## Record excerpts

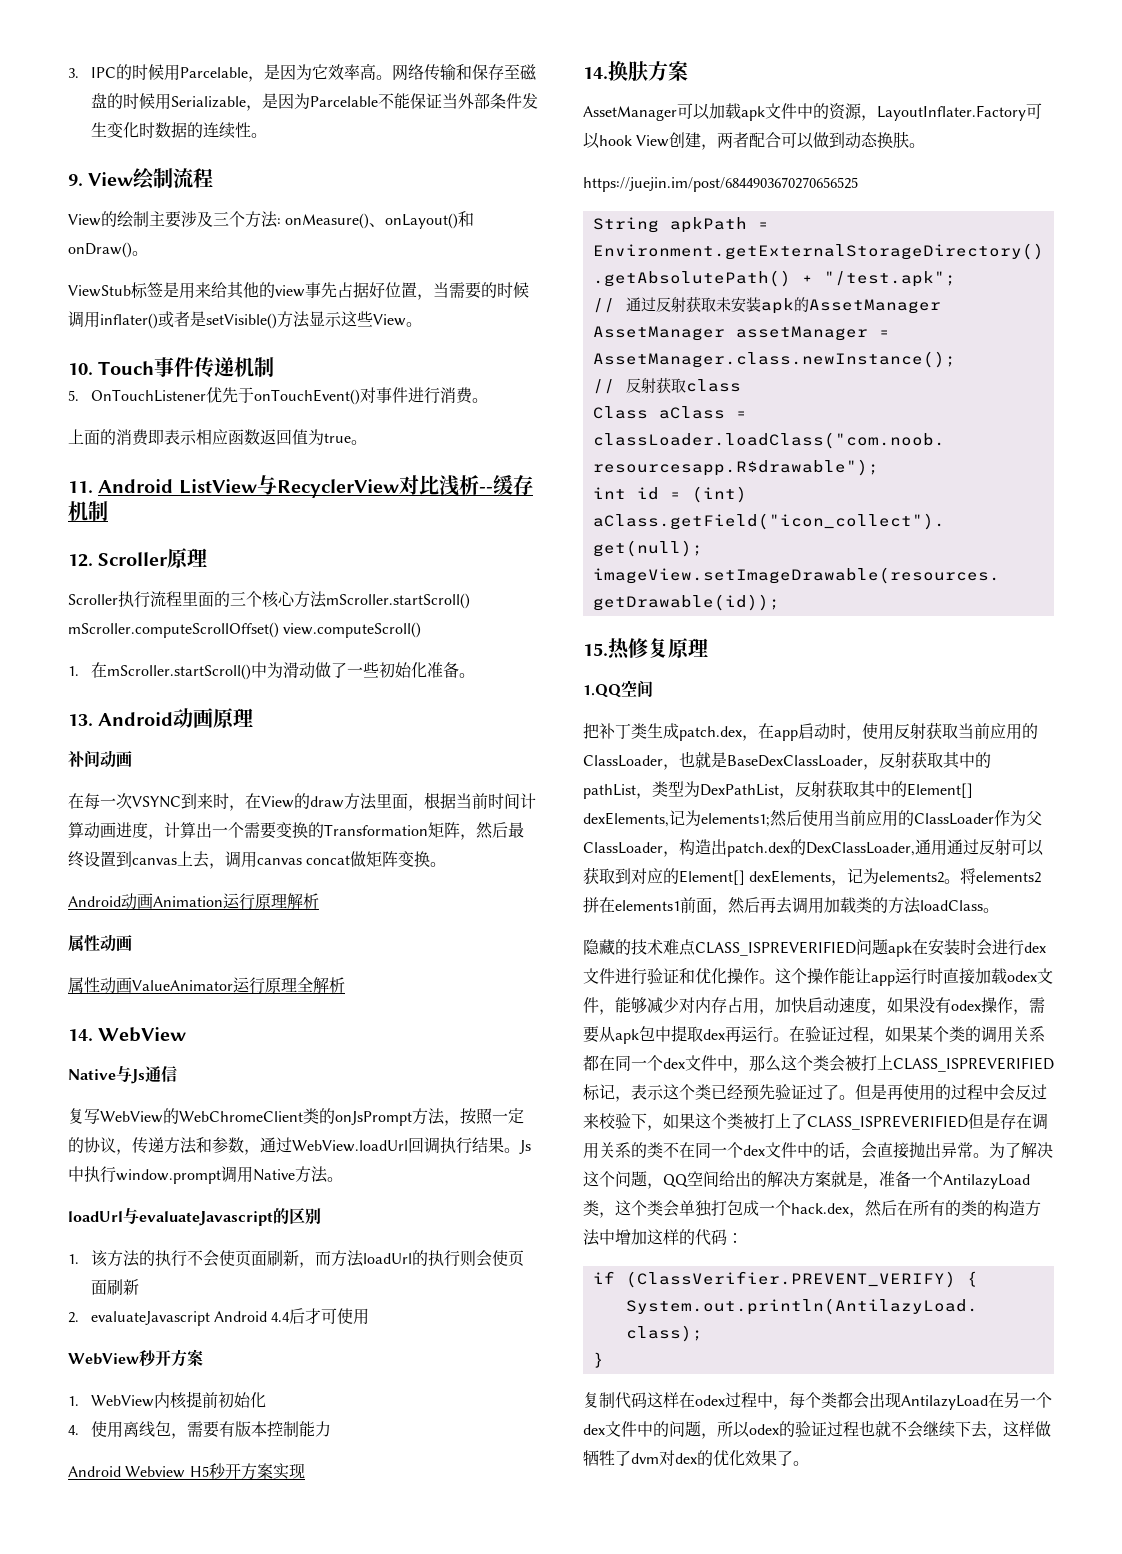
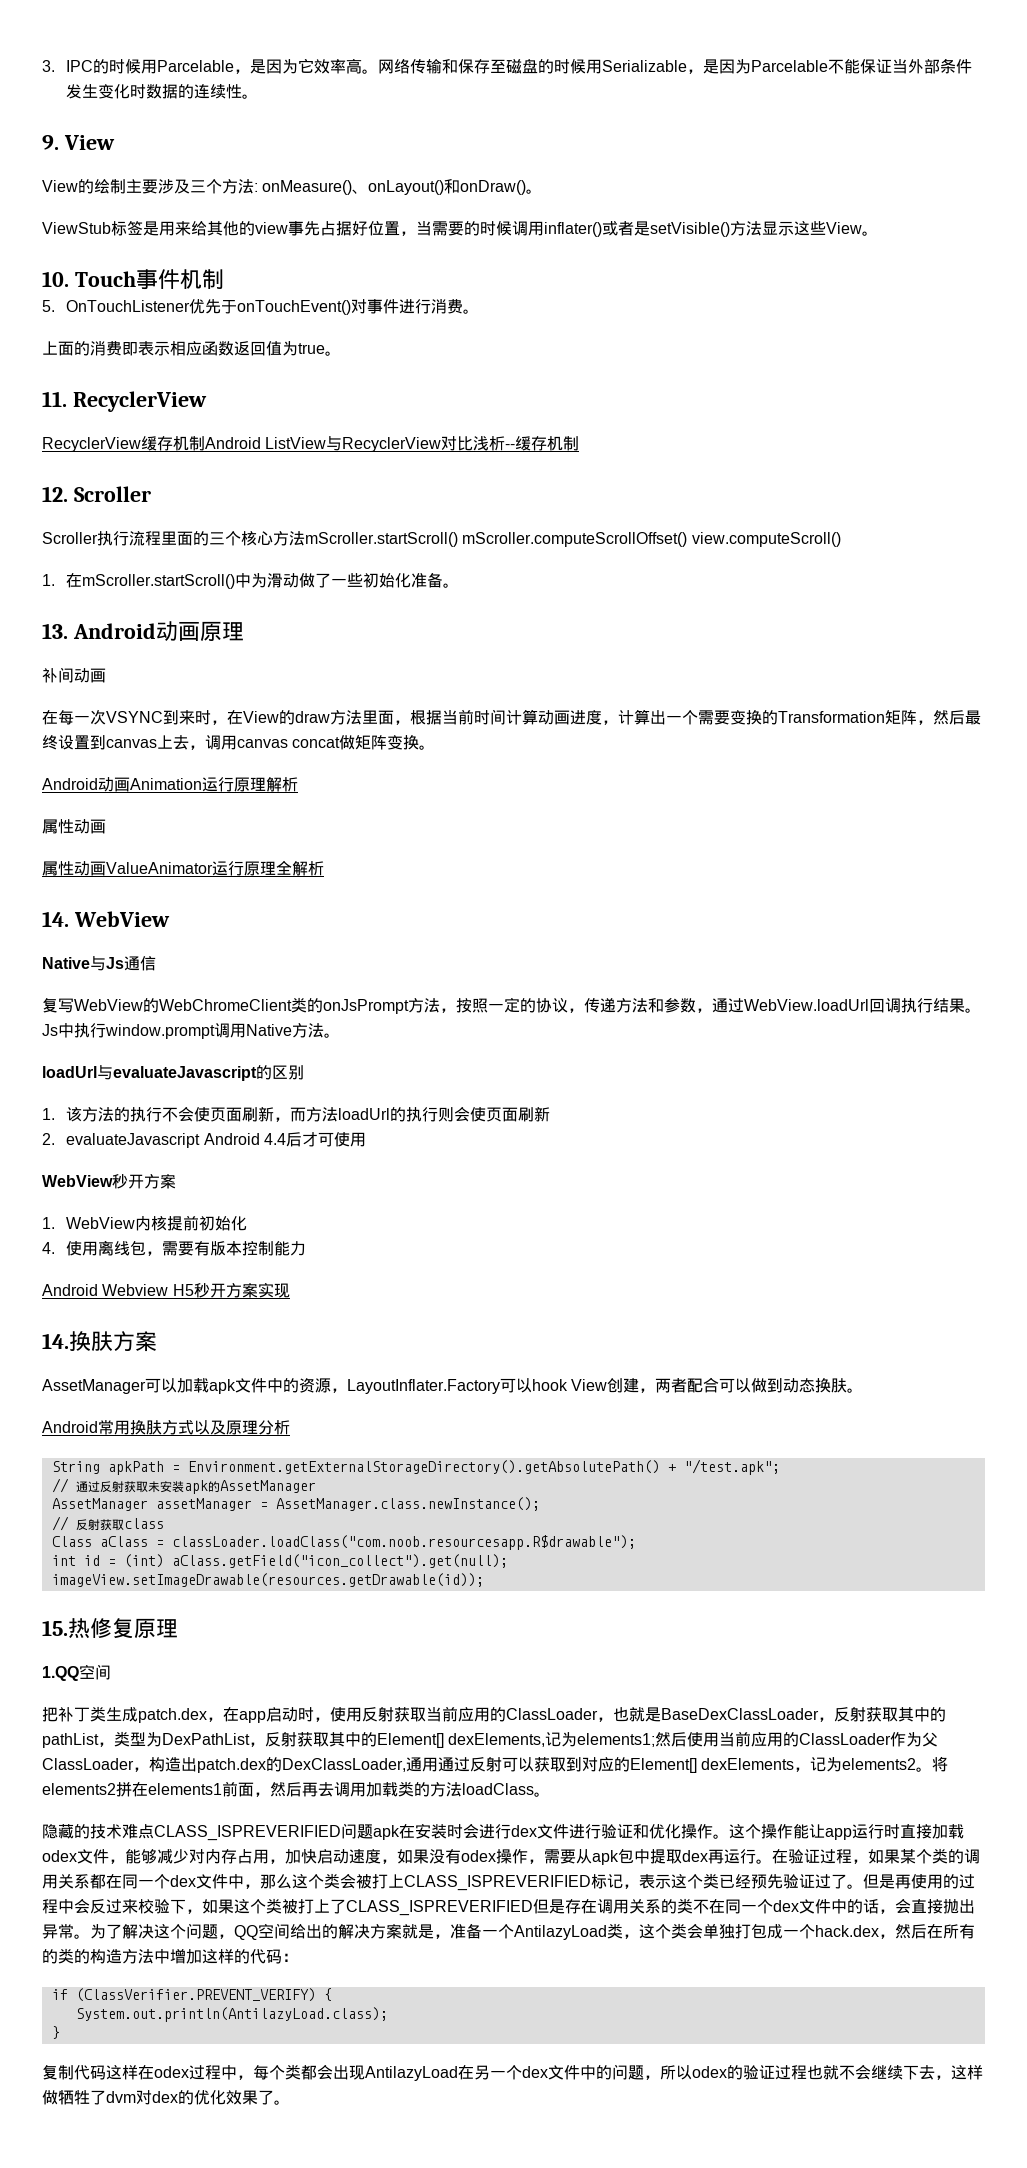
- 9. View绘制流程
+ 9. View
- 10. Touch事件传递机制
+ 10. Touch事件机制
- 11. Android ListView与RecyclerView对比浅析--缓存机制
+ 11. RecyclerView
+ RecyclerView缓存机制Android ListView与RecyclerView对比浅析--缓存机制
- 12. Scroller原理
+ 12. Scroller
- https://juejin.im/post/6844903670270656525
+ Android常用换肤方式以及原理分析

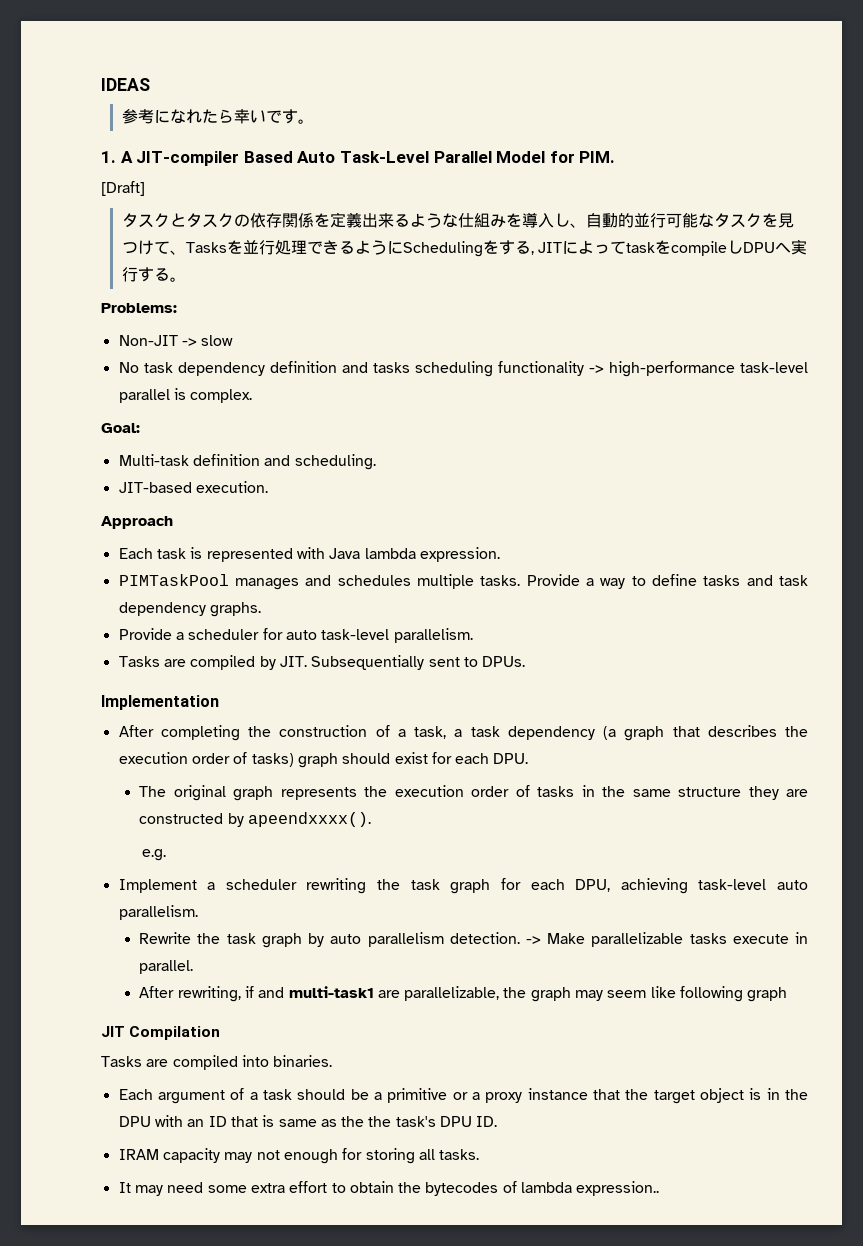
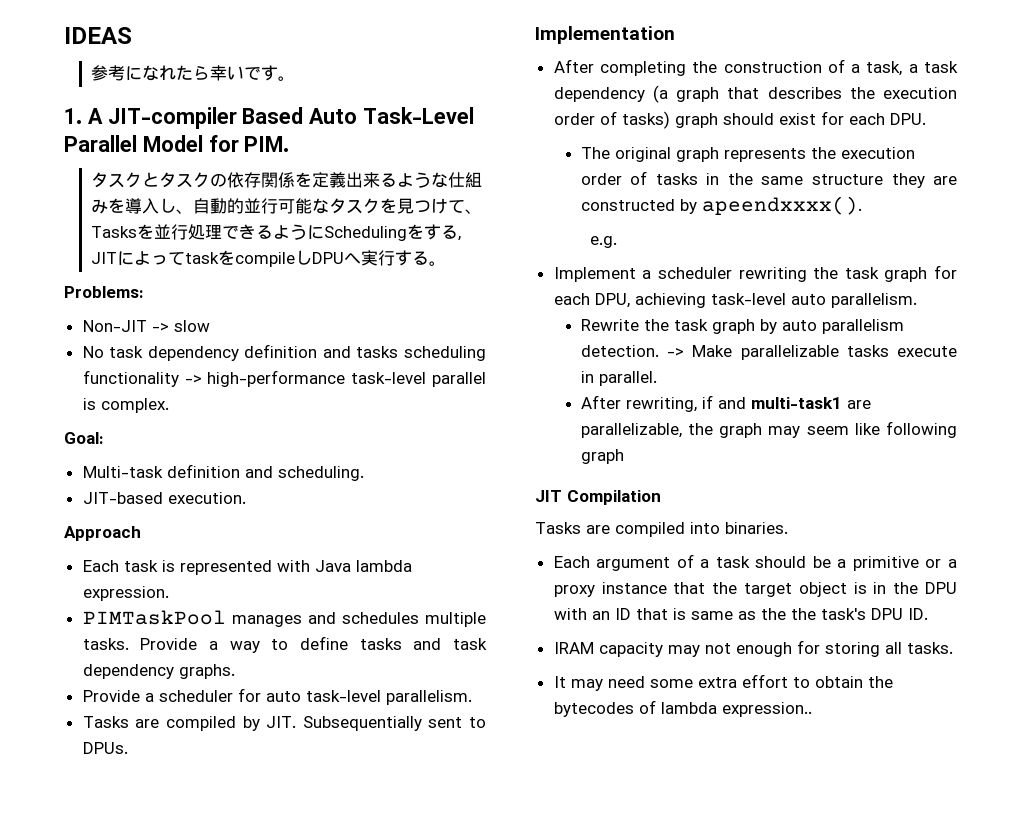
- [Draft]

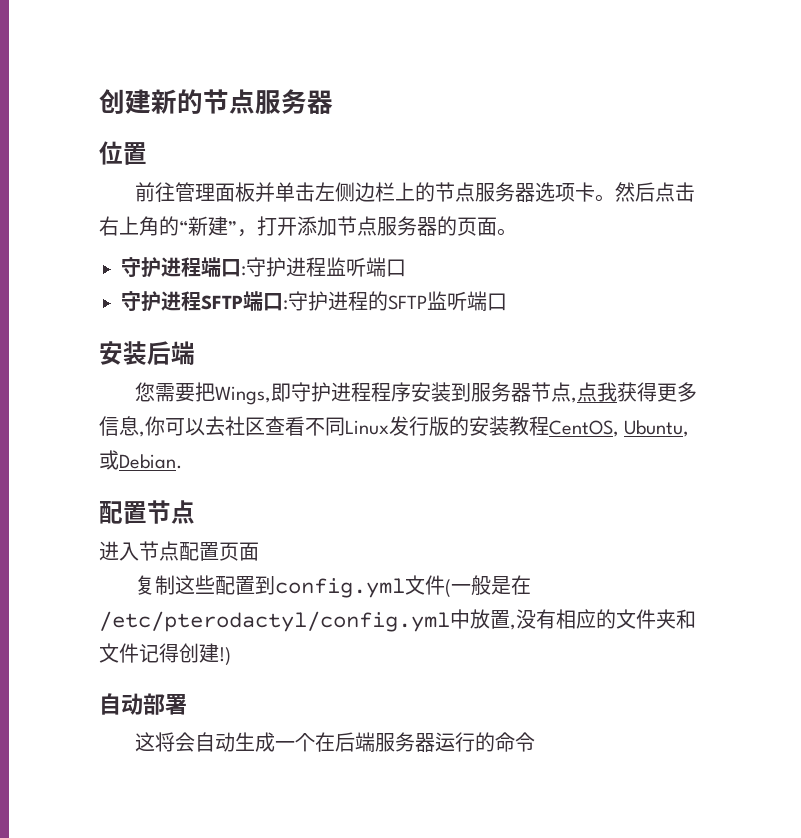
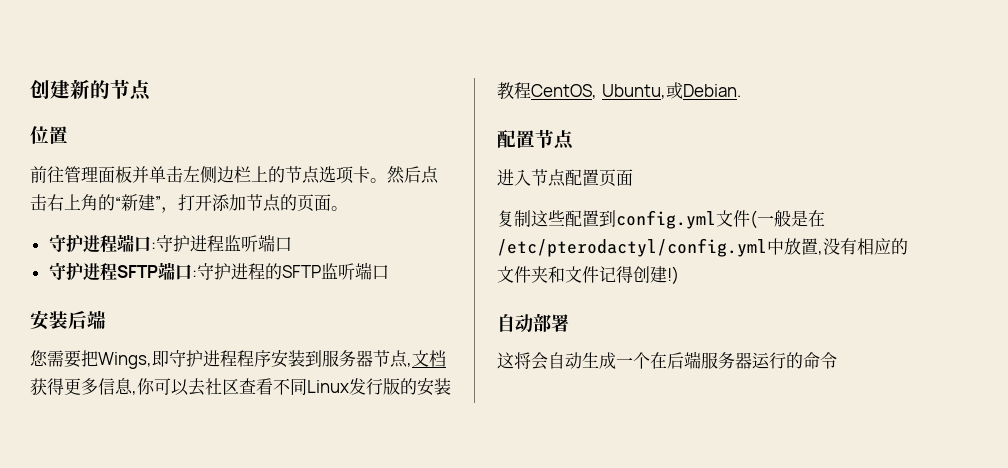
- 创建新的节点服务器
+ 创建新的节点
- 前往管理面板并单击左侧边栏上的节点服务器选项卡。
+ 前往管理面板并单击左侧边栏上的节点选项卡。
- 然后点击右上角的“新建”，打开添加节点服务器的页面。
+ 然后点击右上角的“新建”，打开添加节点的页面。
- 您需要把Wings,即守护进程程序安装到服务器节点,点我获得更多信息,你可以去社区查看不同Linux发行版的安装教程CentOS, Ubuntu,或Debian.
+ 您需要把Wings,即守护进程程序安装到服务器节点,文档获得更多信息,你可以去社区查看不同Linux发行版的安装教程CentOS, Ubuntu,或Debian.

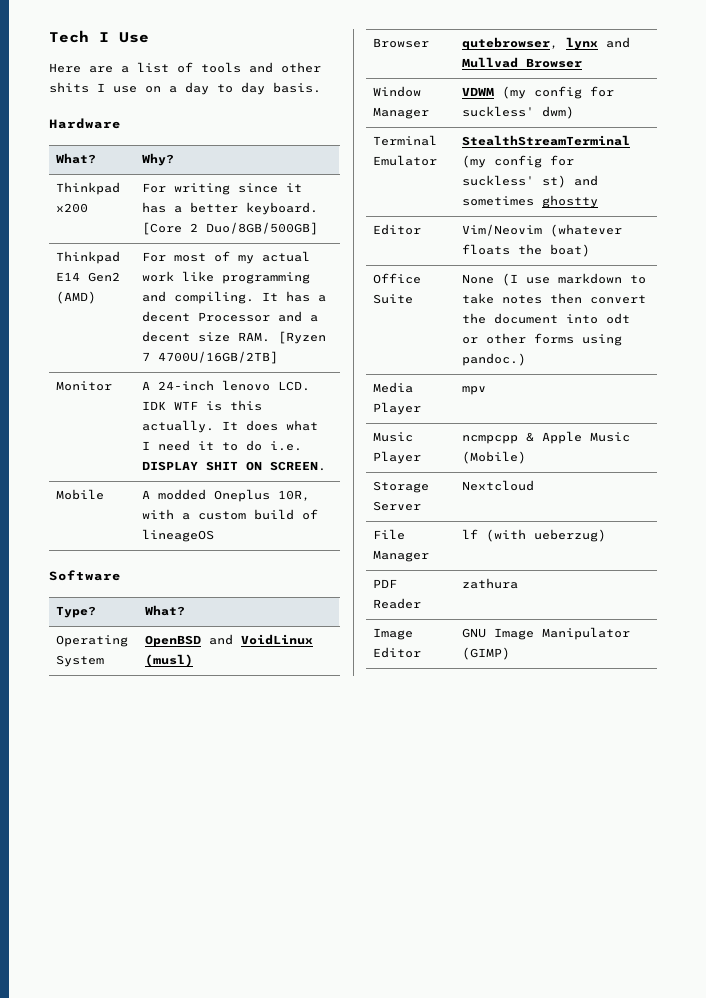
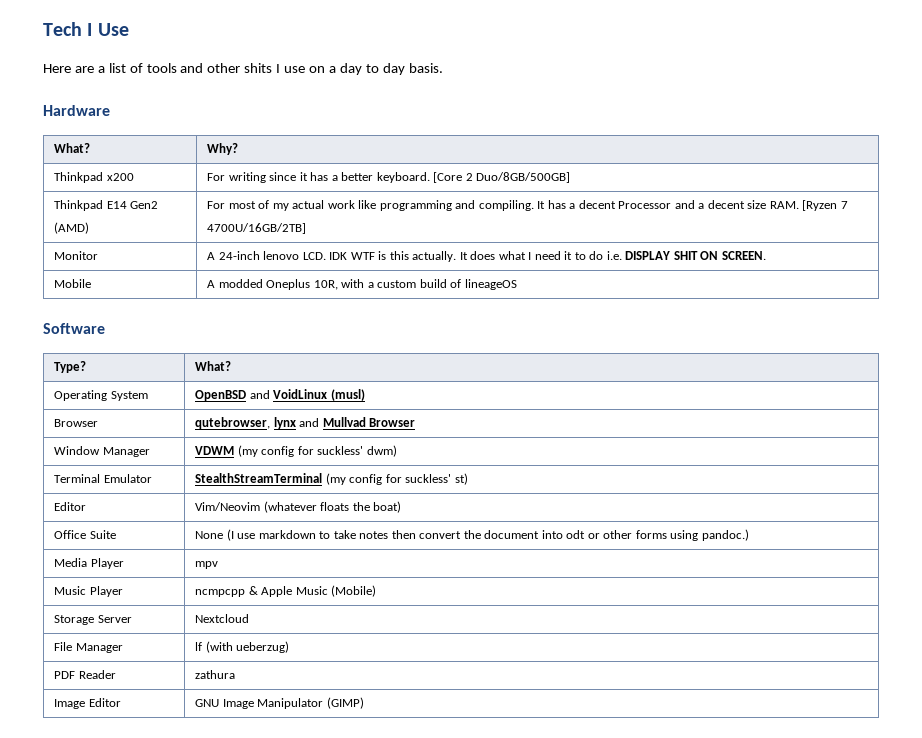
- Terminal Emulator | StealthStreamTerminal (my config for suckless' st) and sometimes ghostty
+ Terminal Emulator | StealthStreamTerminal (my config for suckless' st)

## Assignment
The data is to be printed again exactly, but without its pictures.

## Exercise result
- 9. View绘制流程
+ 9. View
- 10. Touch事件传递机制
+ 10. Touch事件机制
- 11. Android ListView与RecyclerView对比浅析--缓存机制
+ 11. RecyclerView
+ RecyclerView缓存机制Android ListView与RecyclerView对比浅析--缓存机制
- 12. Scroller原理
+ 12. Scroller
- https://juejin.im/post/6844903670270656525
+ Android常用换肤方式以及原理分析

- [Draft]

- 创建新的节点服务器
+ 创建新的节点
- 前往管理面板并单击左侧边栏上的节点服务器选项卡。
+ 前往管理面板并单击左侧边栏上的节点选项卡。
- 然后点击右上角的“新建”，打开添加节点服务器的页面。
+ 然后点击右上角的“新建”，打开添加节点的页面。
- 您需要把Wings,即守护进程程序安装到服务器节点,点我获得更多信息,你可以去社区查看不同Linux发行版的安装教程CentOS, Ubuntu,或Debian.
+ 您需要把Wings,即守护进程程序安装到服务器节点,文档获得更多信息,你可以去社区查看不同Linux发行版的安装教程CentOS, Ubuntu,或Debian.

- Terminal Emulator | StealthStreamTerminal (my config for suckless' st) and sometimes ghostty
+ Terminal Emulator | StealthStreamTerminal (my config for suckless' st)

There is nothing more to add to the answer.